Start of Available records
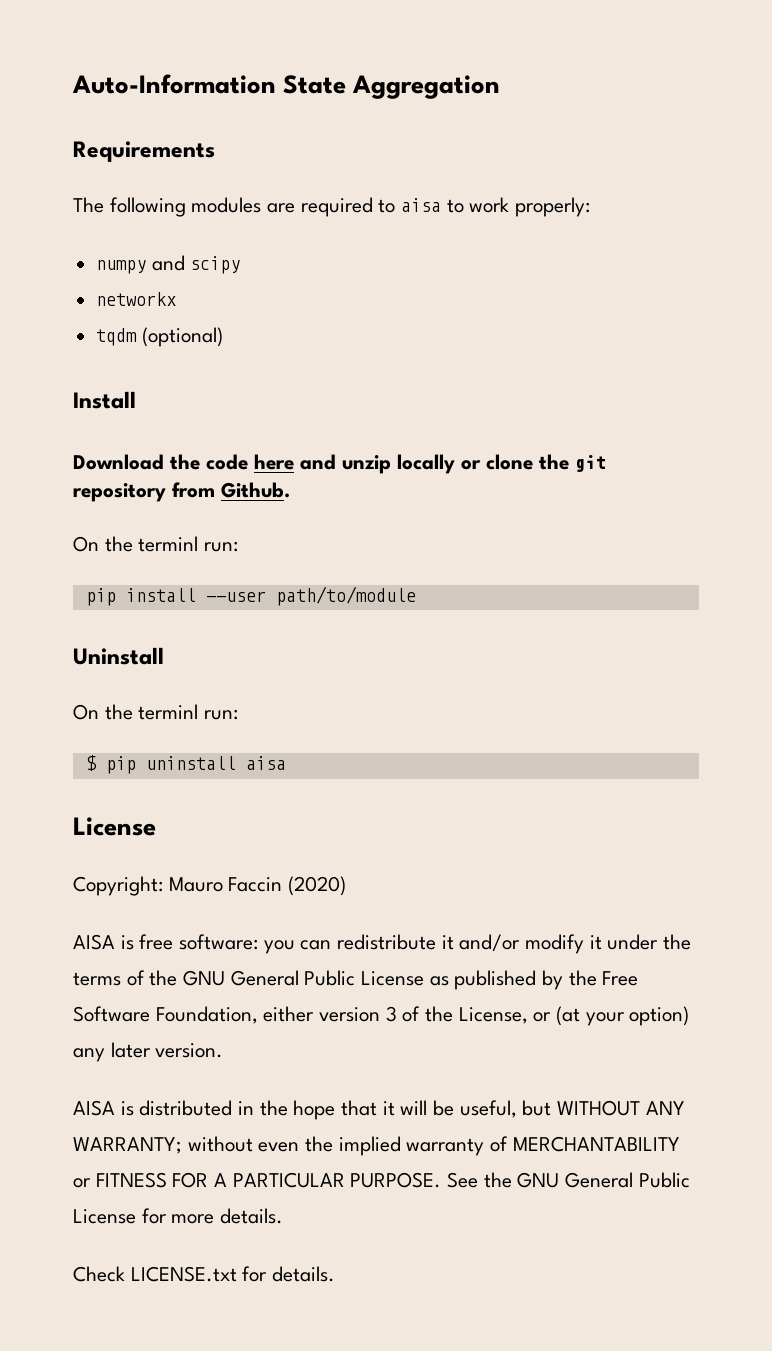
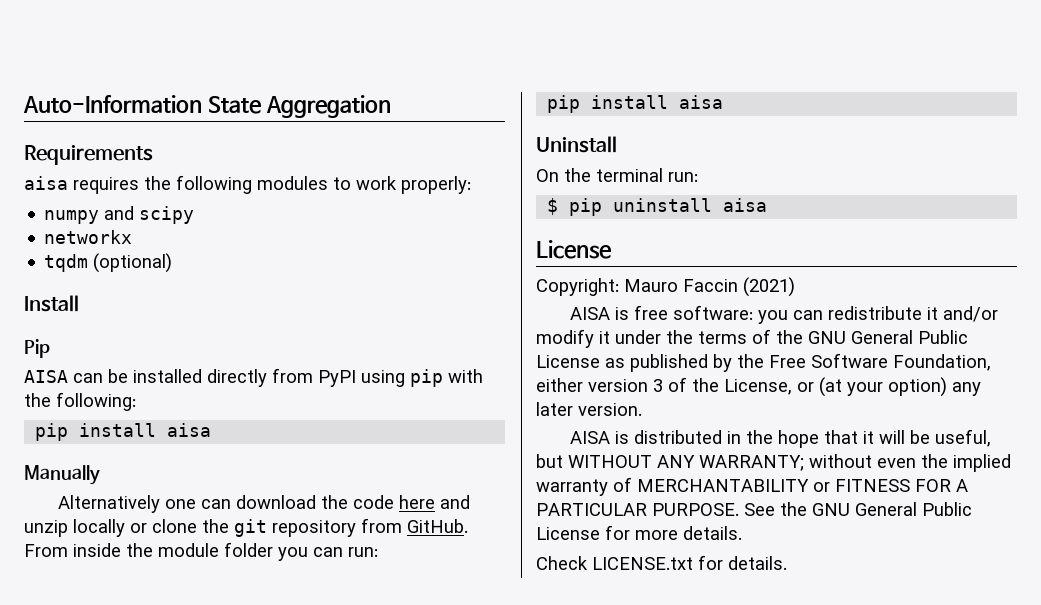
[73,197,442,217] The following modules are required to aisa -> [24,175,328,194] aisa requires the following modules
[73,454,164,470] Download -> [24,339,50,358] [24,368,483,387] [24,392,136,411] [35,423,212,441] [24,465,100,485] [57,495,316,513] Pip // AISA can be installed directly from PyPI using pip with the following: // pip install aisa // Manually // Alternatively one can download
[221,482,290,498] [73,536,199,552] Github. // On the terminl -> [407,519,468,533] [24,542,343,561] GitHub. From inside the module folder you can
[205,586,416,606] --user path/to/module -> [679,95,724,109] aisa
[138,704,199,720] terminl -> [596,168,663,182] terminal
[288,876,347,896] (2020) -> [743,277,795,297] (2021)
End of Available records
#### [Work required]
Please reproduce the line containing "[73,454,164,470] Download ->" and each line after it to the end of the listing, exactly, with nothing added or left out.

#### [Written answer]
[73,454,164,470] Download -> [24,339,50,358] [24,368,483,387] [24,392,136,411] [35,423,212,441] [24,465,100,485] [57,495,316,513] Pip // AISA can be installed directly from PyPI using pip with the following: // pip install aisa // Manually // Alternatively one can download
[221,482,290,498] [73,536,199,552] Github. // On the terminl -> [407,519,468,533] [24,542,343,561] GitHub. From inside the module folder you can
[205,586,416,606] --user path/to/module -> [679,95,724,109] aisa
[138,704,199,720] terminl -> [596,168,663,182] terminal
[288,876,347,896] (2020) -> [743,277,795,297] (2021)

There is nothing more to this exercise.